Scaffolds the .sandcastle/ config directory and builds the container image. This is the first command you run in a new repo. You choose a sandbox provider (Docker or Podman) during init — selecting Podman writes a Containerfile instead of Dockerfile and uses sandcastle podman build-image for the build step.

Option	Required	Default	Description
`--image-name`	No	`sandcastle:<repo-dir-name>`	Docker image name
`--agent`	No	Interactive prompt	Agent to use (`claude-code`, `pi`, `codex`, `opencode`)
`--model`	No	Agent's default model	Model to use (e.g. `claude-sonnet-4-6`). Defaults to agent's default
`--template`	No	Interactive prompt	Template to scaffold (e.g. `blank`, `simple-loop`)

Creates the following files:

.sandcastle/
├── Dockerfile      # Sandbox environment (customize as needed)
├── prompt.md       # Agent instructions
├── .env.example    # Token placeholders
└── .gitignore      # Ignores .env, logs/

Errors if .sandcastle/ already exists to prevent overwriting customizations.

`sandcastle docker build-image`

Rebuilds the Docker image from an existing .sandcastle/ directory. Use this after modifying the Dockerfile.

Option	Required	Default	Description
`--image-name`	No	`sandcastle:<repo-dir-name>`	Docker image name
`--dockerfile`	No	—	Path to a custom Dockerfile (build context will be the current working directory)

`sandcastle docker remove-image`

Removes the Docker image.

Option	Required	Default	Description
`--image-name`	No	`sandcastle:<repo-dir-name>`	Docker image name

`sandcastle podman build-image`

Builds the Podman image from an existing .sandcastle/ directory. Use this after modifying the Containerfile.

Option	Required	Default	Description
`--image-name`	No	`sandcastle:<repo-dir-name>`	Podman image name
`--containerfile`	No	—	Path to a custom Containerfile (build context will be the current working directory)

`sandcastle podman remove-image`

Removes the Podman image.

Option	Required	Default	Description
`--image-name`	No	`sandcastle:<repo-dir-name>`	Podman image name

`RunOptions`

Option	Type	Default	Description
`agent`	AgentProvider	—	Required. Agent provider (e.g. `claudeCode("claude-opus-4-6")`, `pi("claude-sonnet-4-6")`, `codex("gpt-5.4-mini")`, `opencode("opencode/big-pickle")`)
`sandbox`	SandboxProvider	—	Required. Sandbox provider (e.g. `docker()`, `podman()`, `docker({ imageName: "sandcastle:local" })`)
`cwd`	string	`process.cwd()`	Host repo directory — anchor for `.sandcastle/` artifacts and git operations. Relative paths resolve against `process.cwd()`.
`prompt`	string	—	Inline prompt (mutually exclusive with `promptFile`)
`promptFile`	string	—	Path to prompt file (mutually exclusive with `prompt`).

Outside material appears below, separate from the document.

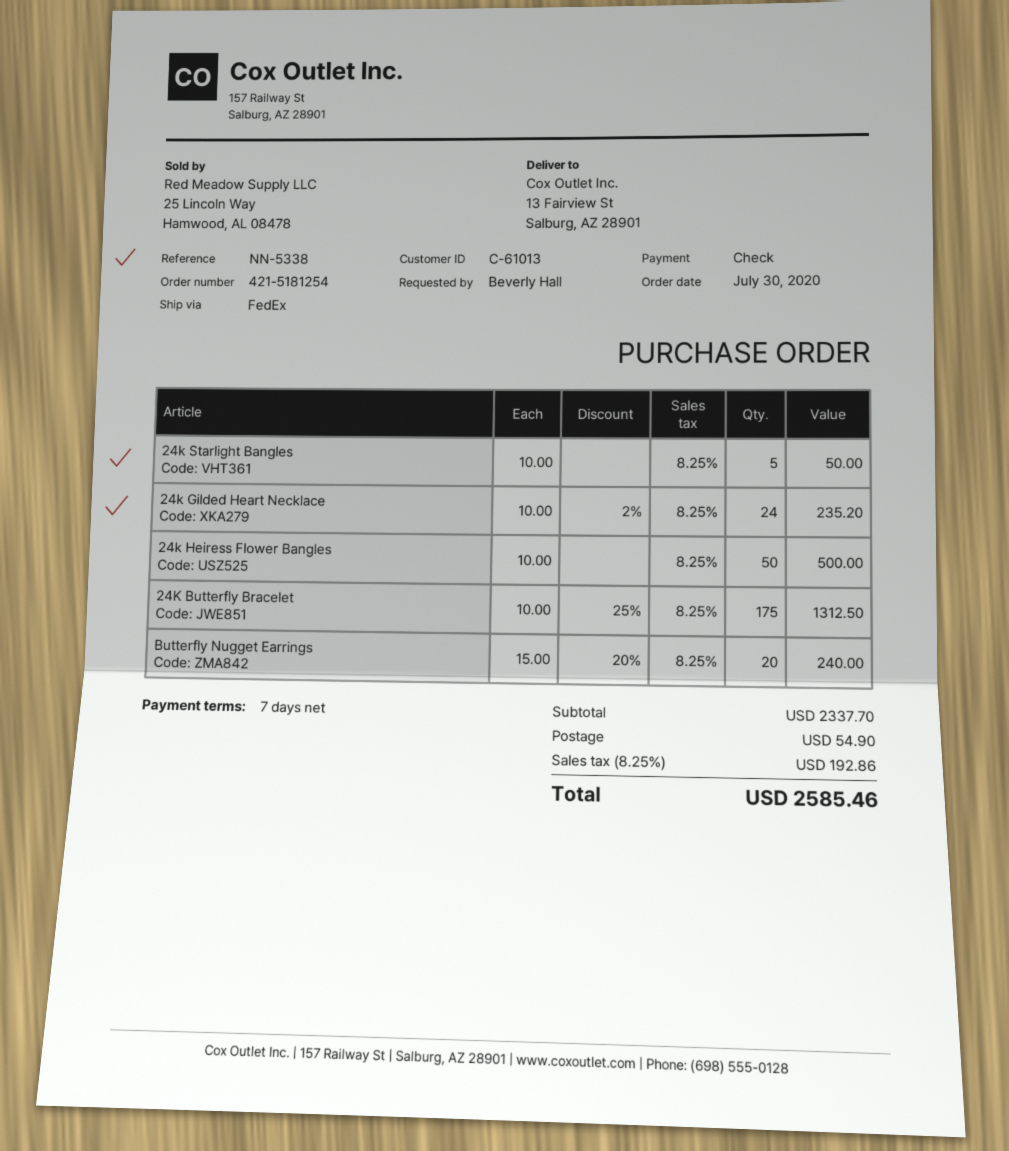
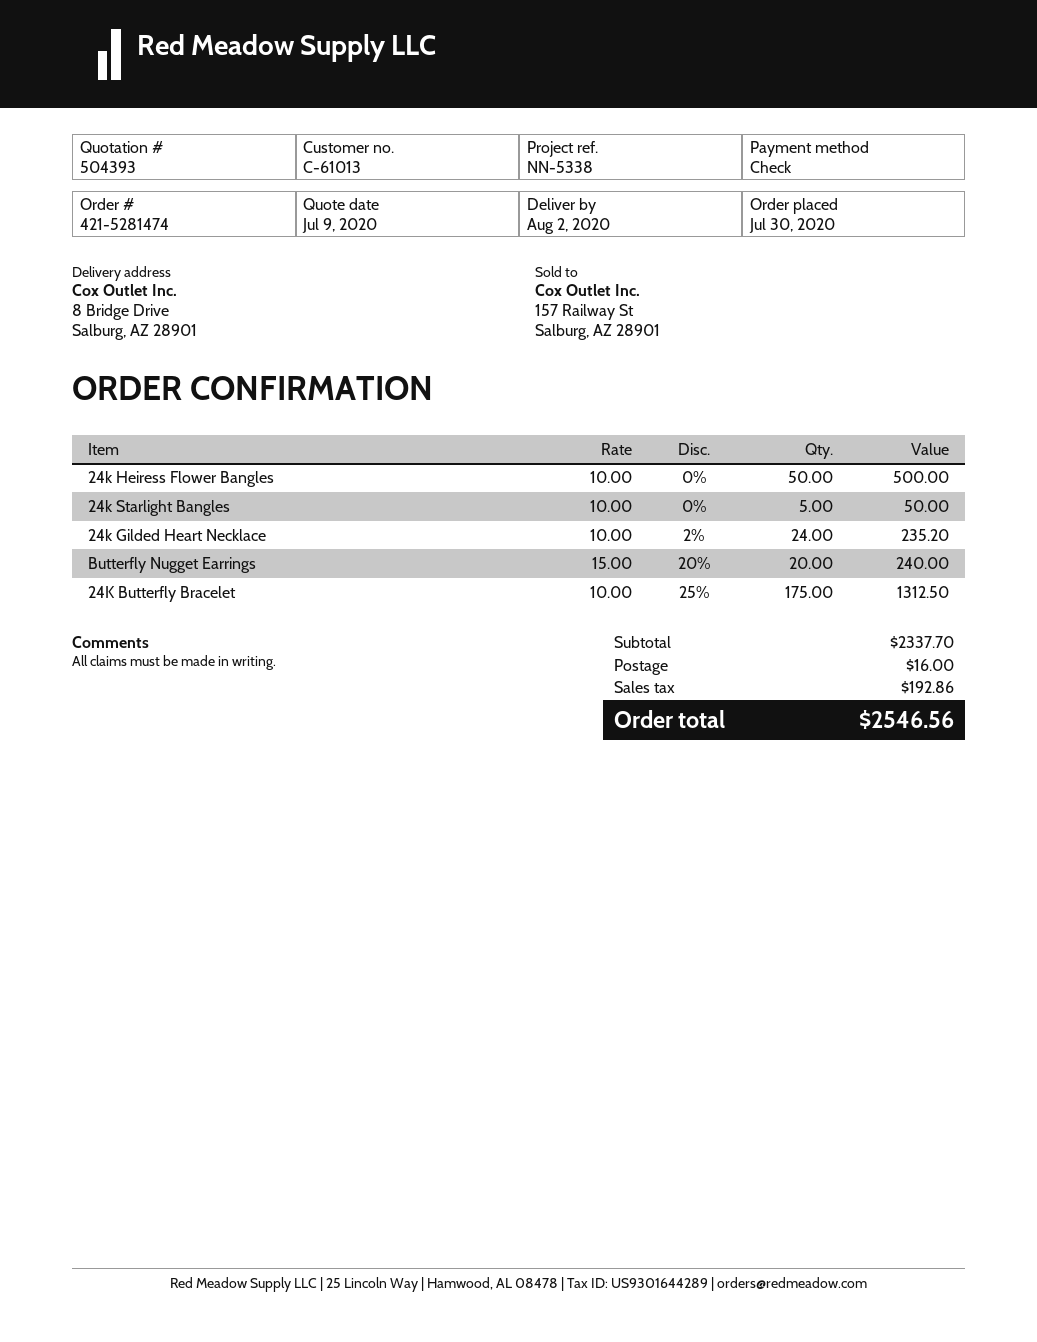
order number: 421-5181254 -> 421-5281474
ship to: 13 Fairview St, Salburg, AZ 28901 -> 8 Bridge Drive, Salburg, AZ 28901
shipping: 54.90 -> 16.00
total: 2585.46 -> 2546.56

Resolves against `process.cwd()`, not `cwd`.
`maxIterations`	number	`1`	Maximum iterations to run
`hooks`	SandboxHooks	—	Lifecycle hooks (`host.`, `sandbox.`)
`name`	string	—	Display name for the run, shown as a prefix in log output
`promptArgs`	PromptArgs	—	Key-value map for `{{KEY}}` placeholder substitution
`branchStrategy`	BranchStrategy	per-provider default	Branch strategy: `{ type: 'head' }`, `{ type: 'merge-to-head' }`, or `{ type: 'branch', branch: '…' }`
`copyToWorktree`	string[]	—	Host-relative file paths to copy into the sandbox before start (not supported with `branchStrategy: { type: 'head' }`)
`logging`	object	file (auto-generated)	`{ type: 'file', path }` or `{ type: 'stdout' }`
`completionSignal`	string \| string[]	`<promise>COMPLETE</promise>`	String or array of strings the agent emits to stop the iteration loop early
`idleTimeoutSeconds`	number	`600`	Idle timeout in seconds — resets on each agent output event
`resumeSession`	string	—	Resume a prior Claude Code session by ID. Incompatible with `maxIterations > 1`. Session file must exist on host.
`signal`	AbortSignal	—	Cancel the run when aborted. Kills the in-flight agent subprocess and cancels lifecycle hooks; the worktree is preserved on disk. Rejects with `signal.reason`.

`RunResult`

Field	Type	Description
`iterations`	`IterationResult[]`	Per-iteration results (use `.length` for the count)
`completionSignal`	string?	The matched completion signal string, or `undefined` if none fired
`stdout`	string	Agent output
`commits`	`{ sha }[]`	Commits created during the run
`branch`	string	Target branch name
`logFilePath`	string?	Path to the log file (only when logging to a file)

`IterationResult`

Field	Type	Description
`sessionId`	string?	Claude Code session ID from the init line, or `undefined` for non-Claude agents
`sessionFilePath`	string?	Absolute host path to the captured session JSONL, or `undefined` when capture is off
`usage`	`IterationUsage`?	Token usage snapshot from the last assistant message, or `undefined` when capture is off or provider does not support usage parsing

`IterationUsage`

Field	Type	Description
`inputTokens`	number	Input tokens consumed
`cacheCreationInputTokens`	number	Tokens used to create prompt cache entries
`cacheReadInputTokens`	number	Tokens read from prompt cache
`outputTokens`	number	Output tokens generated

Session capture

After each Claude Code iteration, Sandcastle automatically captures the agent's session JSONL from the sandbox to the host at ~/.claude/projects/<encoded-path>/sessions/<session-id>.jsonl. The cwd fields inside each JSONL entry are rewritten to match the host repo root, so claude --resume works natively.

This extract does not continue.